Commercial fisherman Ben Duncan sent me these photos that he recently took at Boswell Bay, where he caught about 500 of them.

"I've seen similar schools in Cypress Bay, Eagle Creek, and Blood River," he said. "My conjecture is this year's mid-summer flood has made the 2015 spawn one for the record books."

And Paul Rister, a Kentucky fisheries biologist, confirmed that assessment. "Yes, we are aware of the tremendous spawn of Asian carp in the tailwaters and lakes this past spring," he said, adding that the state recently implemented a nickel a pound subsidy to encourage commercial harvest.

He also said that the numbers of carp likely will be far more than commercial fishermen can harvest, especially since nets can capture only larger specimens.

"So, what is the answer?" he continued. "There is not one yet. The good news is that it is still very unlikely that the carp have impacted sport fish in the lakes."

They may have displaced them, though, meaning anglers might find the fishing tougher as they are forced to fish new areas. Also, with so much forage, bass and crappie might be more difficult to catch on artificial baits--- at least immediately after the carp spawn. But within a few months, the fast-growing carp are too large for sport fish to eat.

Those impacts are short term. What's going to happen during the next year? Or five? Will the invasion overwhelm the sport fishery as carp occupy so much water that there's no room for other species?  That's happened in portions of major rivers, including the Missouri and Illinois.

Will commercial fishing contain carp numbers? Will scientists develop a chemical or biological control?

We will just have to wait and see.


Tennessee, Cumberland River Fisheries Threatened by Asian Carp

Most anglers know that Asian carp are overwhelming populations of native fish in portions of the Mississippi, Missouri, and Illinois Rivers. Likely they are aware that the invaders could have catastrophic consequences for the sport fishery if they migrate into the Great Lakes.

And almost certainly they have seen photos of silver carp leaping from the water, like the one above, as they are frightened by passing boats. This iconic shot was taken in 2007  by Nerissa McClelland of Illinois Department of Natural Resources from the chase boat as an electrofishing survey was conducted on the Illinois River, just upstream from Havana.

What most anglers do NOT know is that silver and bighead carp also threaten the Tennessee and Cumberland River systems , along with the world-class sport fisheries in their reservoirs. Most at risk right now are Kentucky and Barkley Lakes, but the invaders are moving steadily upriver from there.

In the October issue of B.A.S.S. Times, I'll have a detailed report on what's happening to these fisheries and what might be done to save them. Following is some insight regarding the problem from Ben Duncan , a commercial fisherman:

"I think it's too late to fully save the Mississippi and Ohio Rivers. The quantity of carp in both those rivers is unimaginable, although sustained fishing does help. If we don't start soon, the Tennessee and Cumberland Rivers will soon follow.

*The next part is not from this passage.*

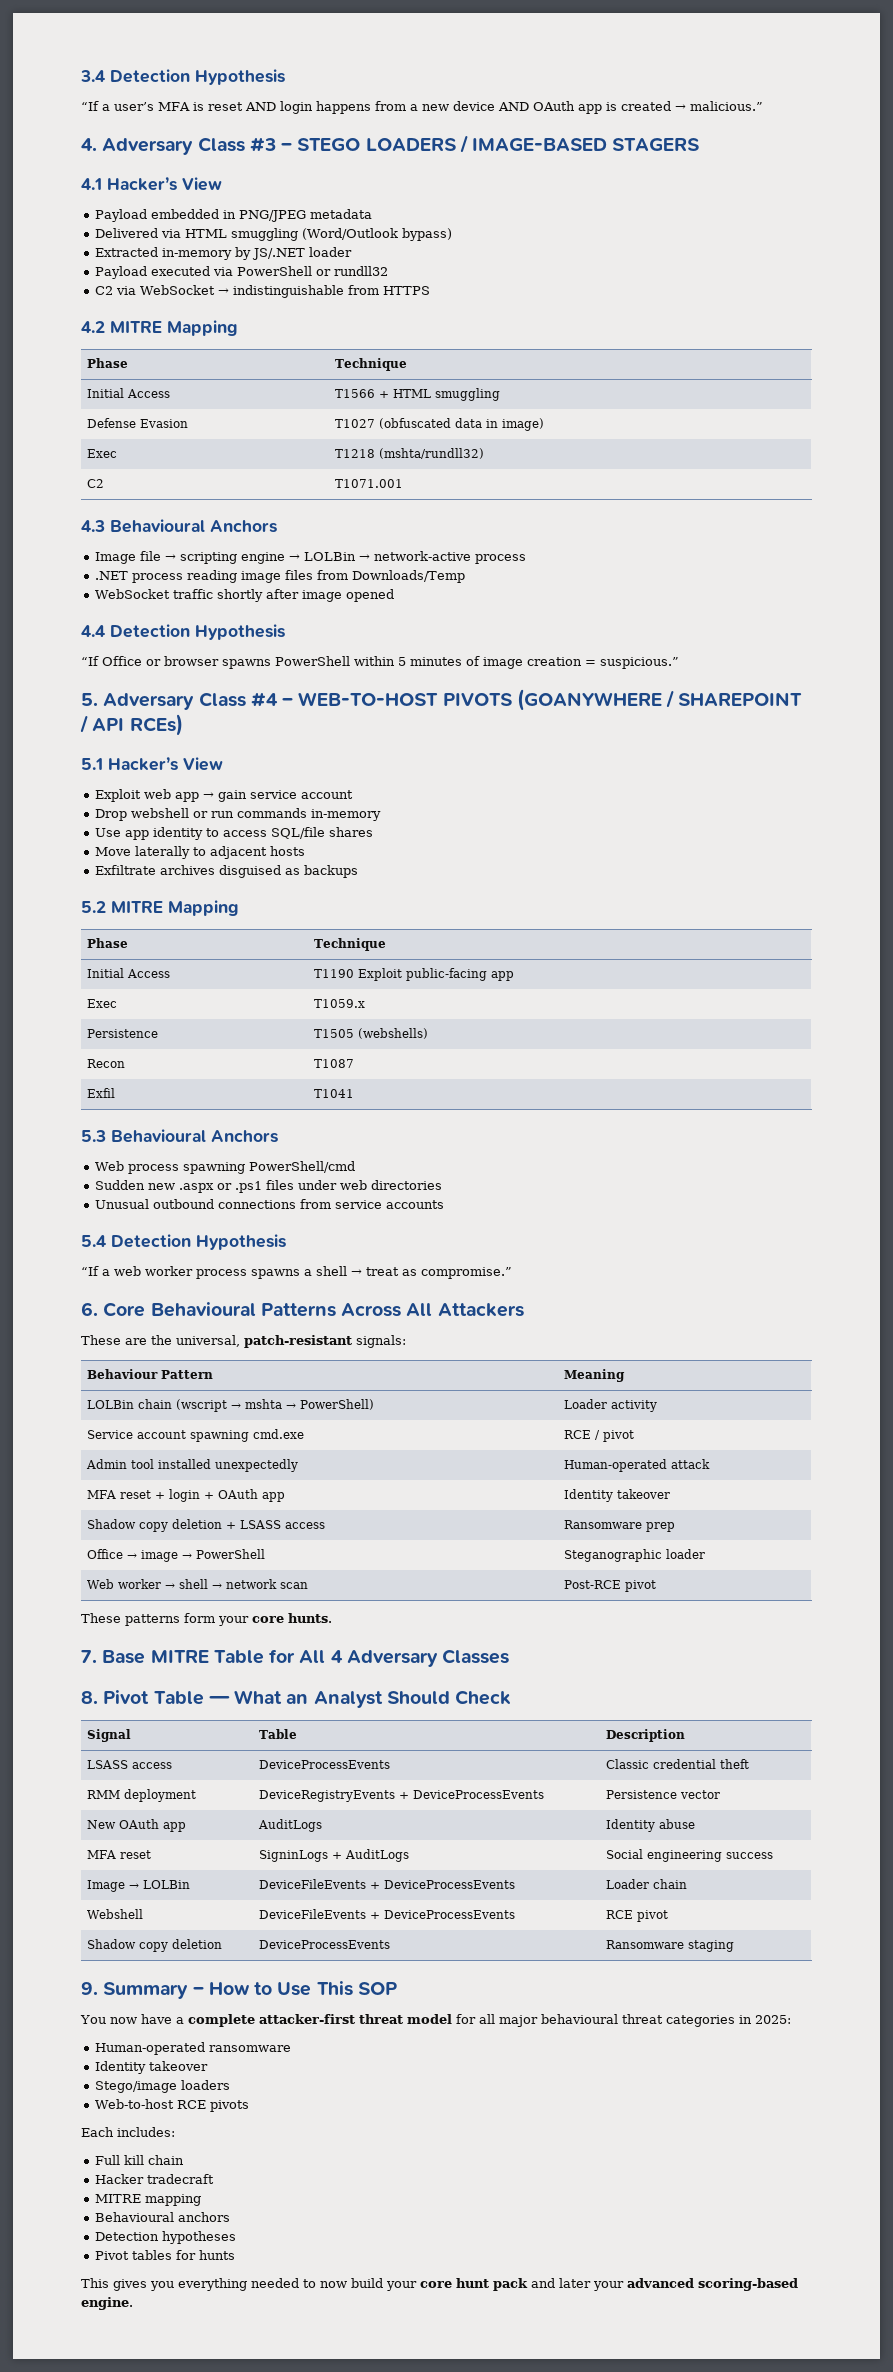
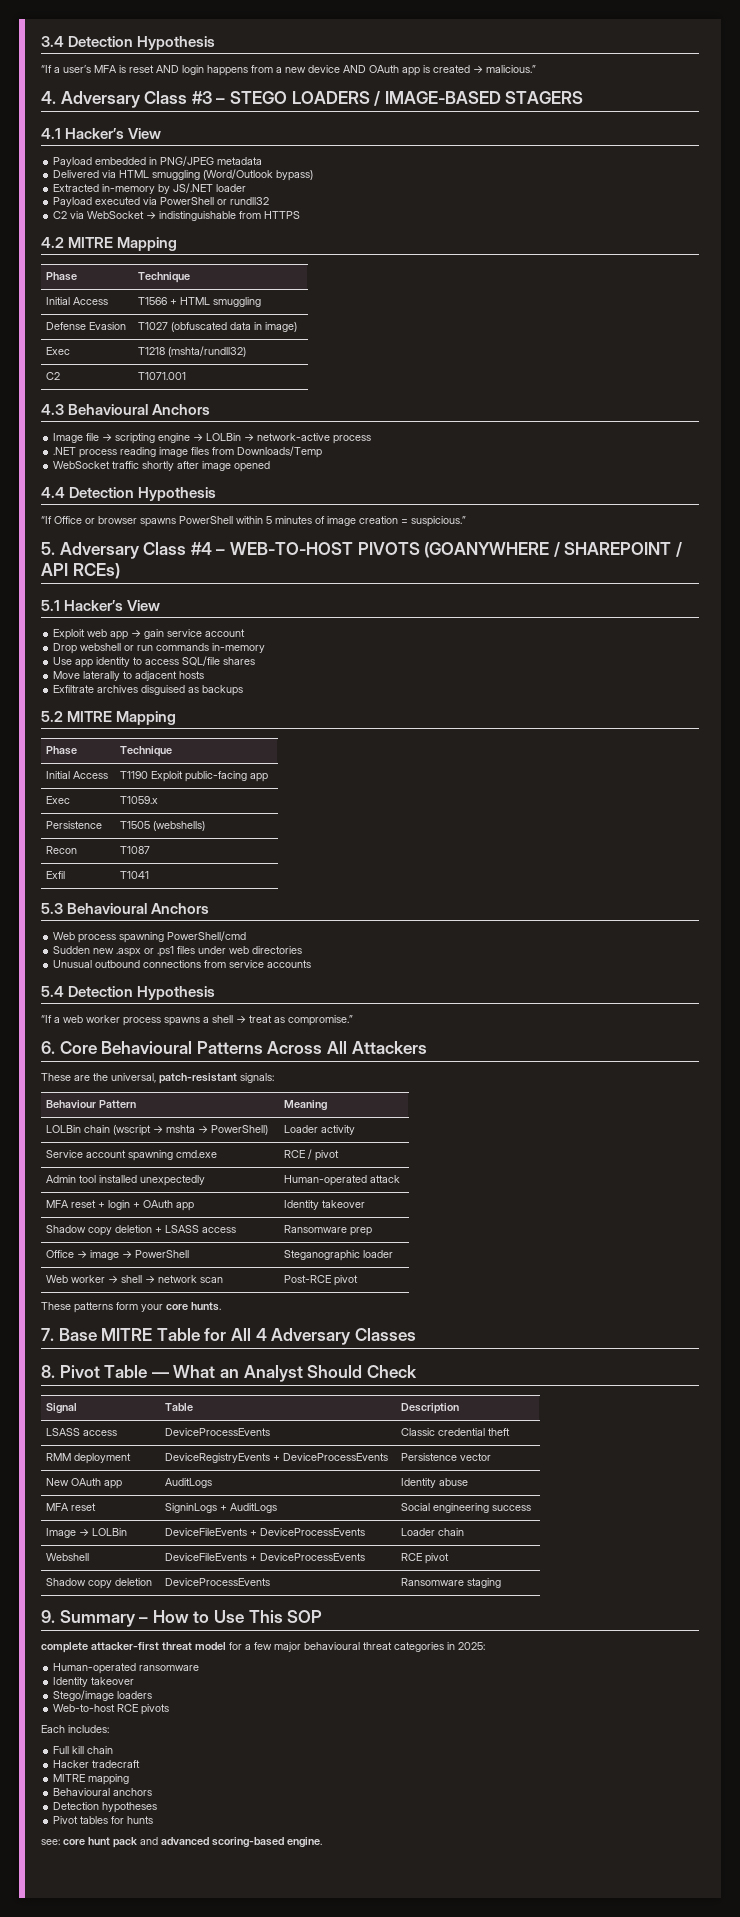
- You now have a complete attacker-first threat model for all major behavioural threat categories in 2025:
+ complete attacker-first threat model for a few major behavioural threat categories in 2025:
- This gives you everything needed to now build your core hunt pack and later your advanced scoring-based engine.
+ see: core hunt pack and advanced scoring-based engine.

"Using the Cumberland River as an example, the numbers on the Barkley pool are large, while two pools up--- Old Hickory Lake --- catches, while becoming more frequent, are still at manageable levels.

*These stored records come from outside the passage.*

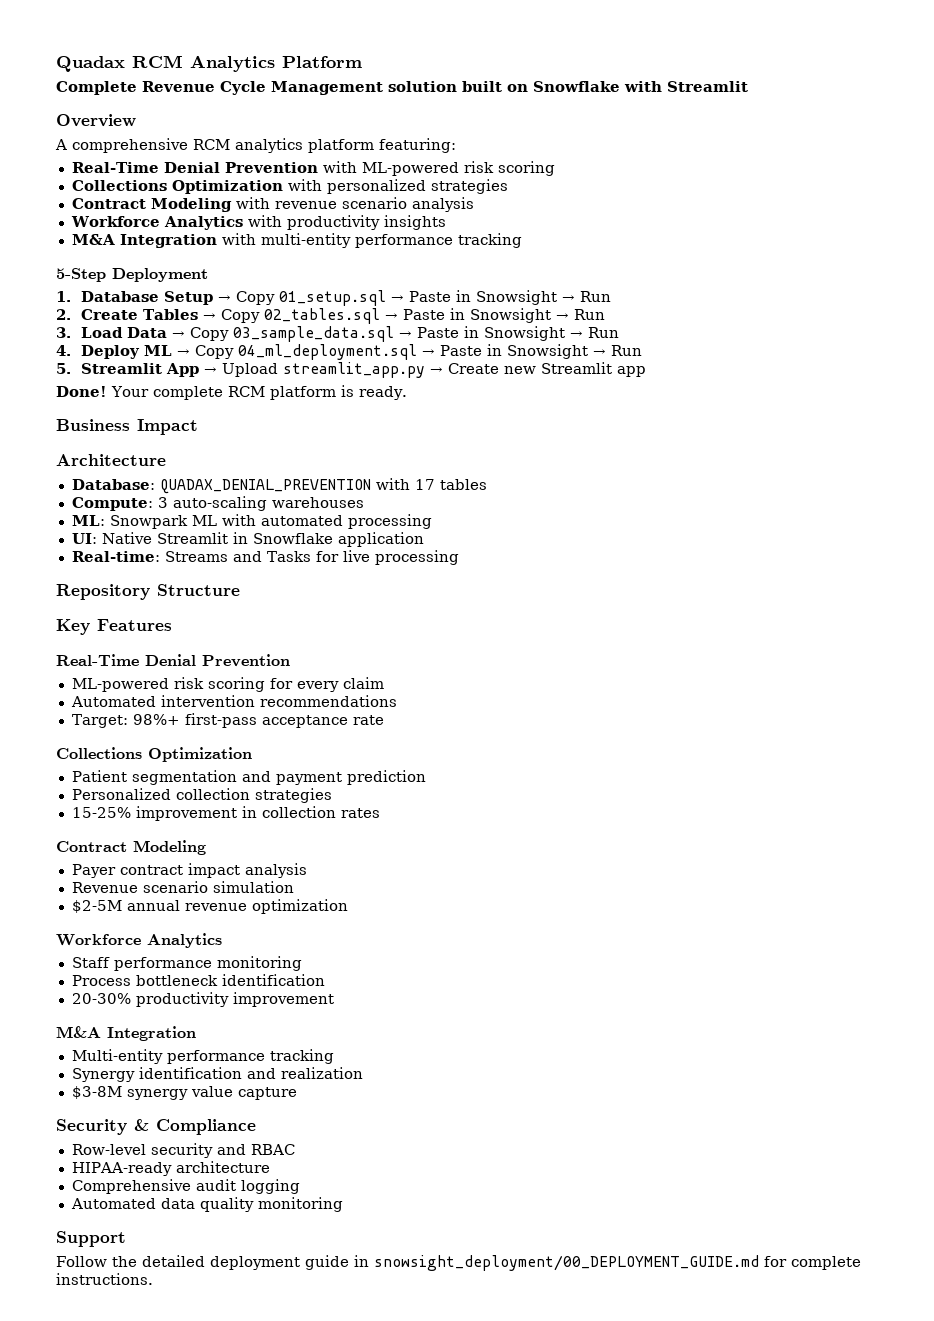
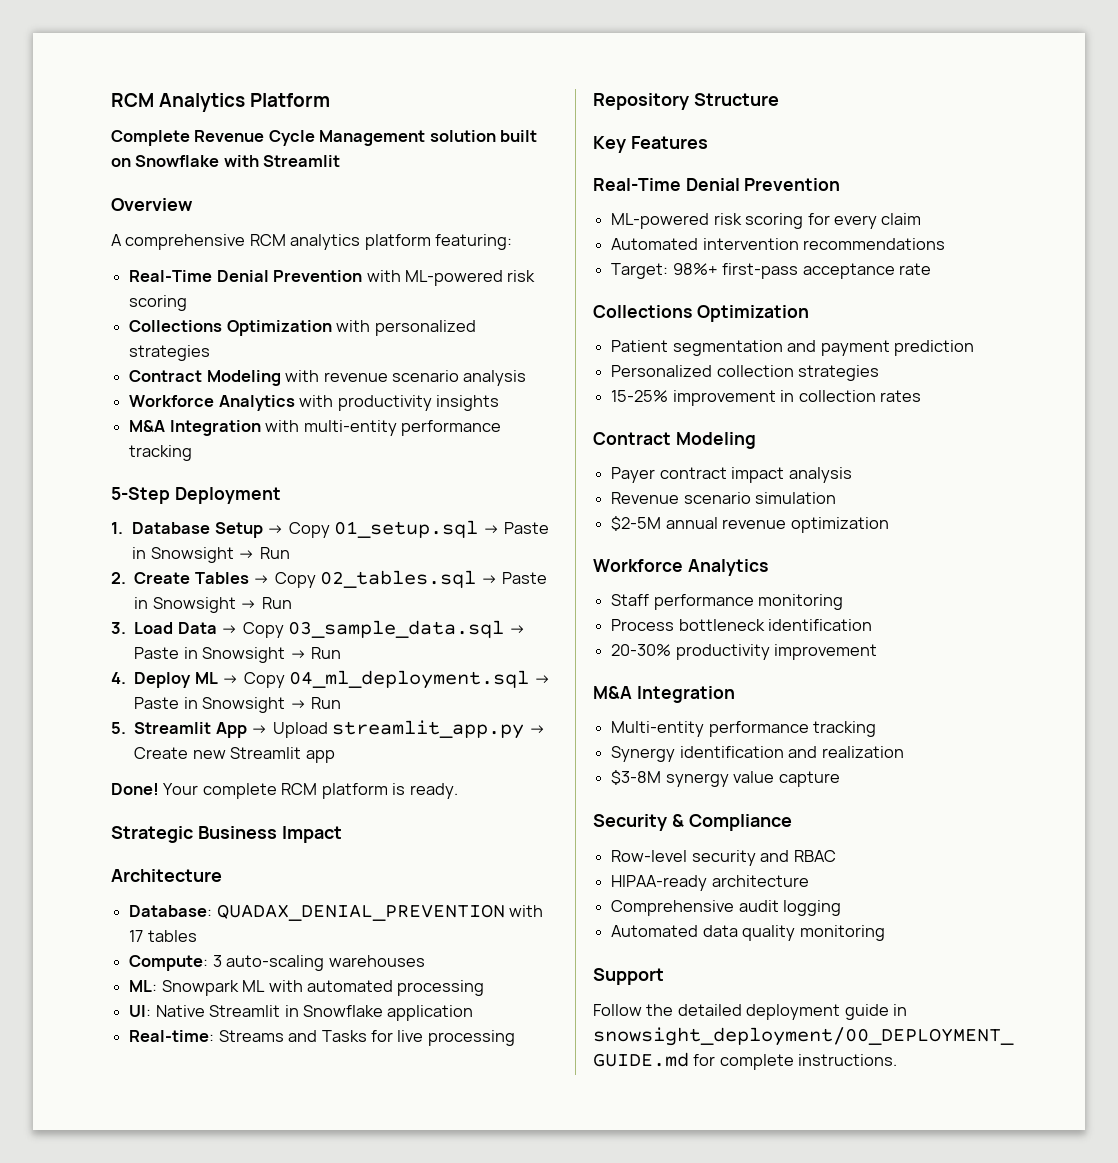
- Quadax RCM Analytics Platform
+ RCM Analytics Platform
- Business Impact
+ Strategic Business Impact

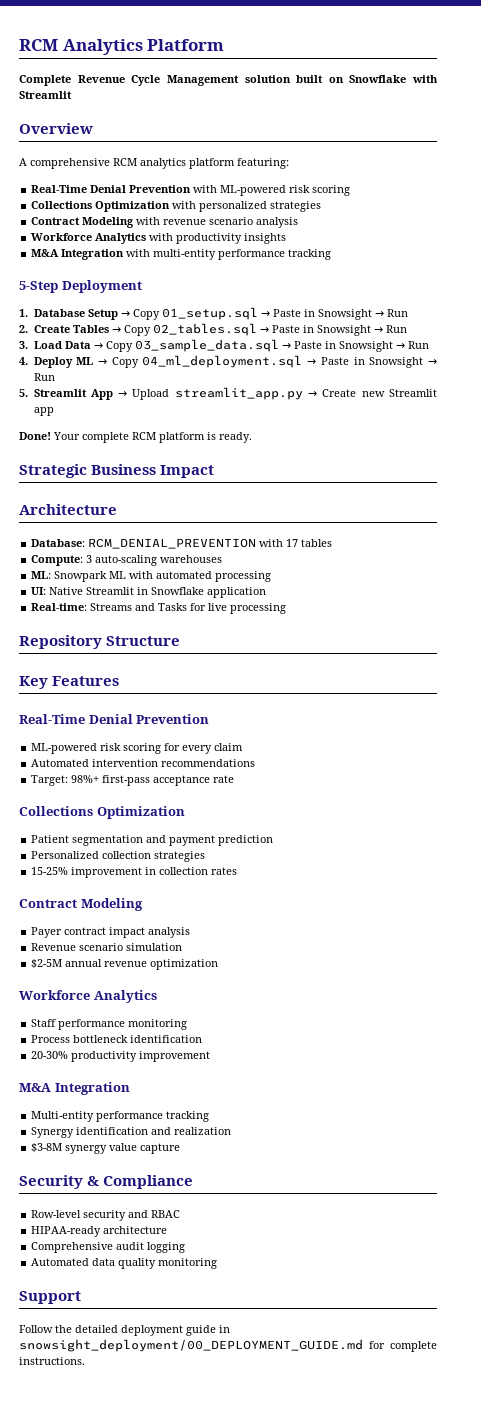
- Database: QUADAX_DENIAL_PREVENTION with 17 tables
+ Database: RCM_DENIAL_PREVENTION with 17 tables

" I have been on these lakes all my life, and spend more time on the water in a year than most people do in 10, and I can already see how native fish are changing their behaviors due to the invasion of carp. I think it's even influenced the crappie population and spawn on Kentucky Lake. Commercially, we catch way fewer fish in the bays than we did seven or eight years ago---  especially buffalo--- a fish that competes with Asians for food. Such large schools of carp decimate the food source so there's no reason to enter the bays. I have observed the same patterns in gizzard shad. 

"Currently, commercial harvest is the only defense. Kentucky and Barkley lakes are two of the most productive reservoirs in the country and it's concerning that Asian carp have made them so vulnerable. There are still several anglers unaware of the severity of the problem and most need to be educated on how tackling the problem is a collaborative effort among all stakeholders."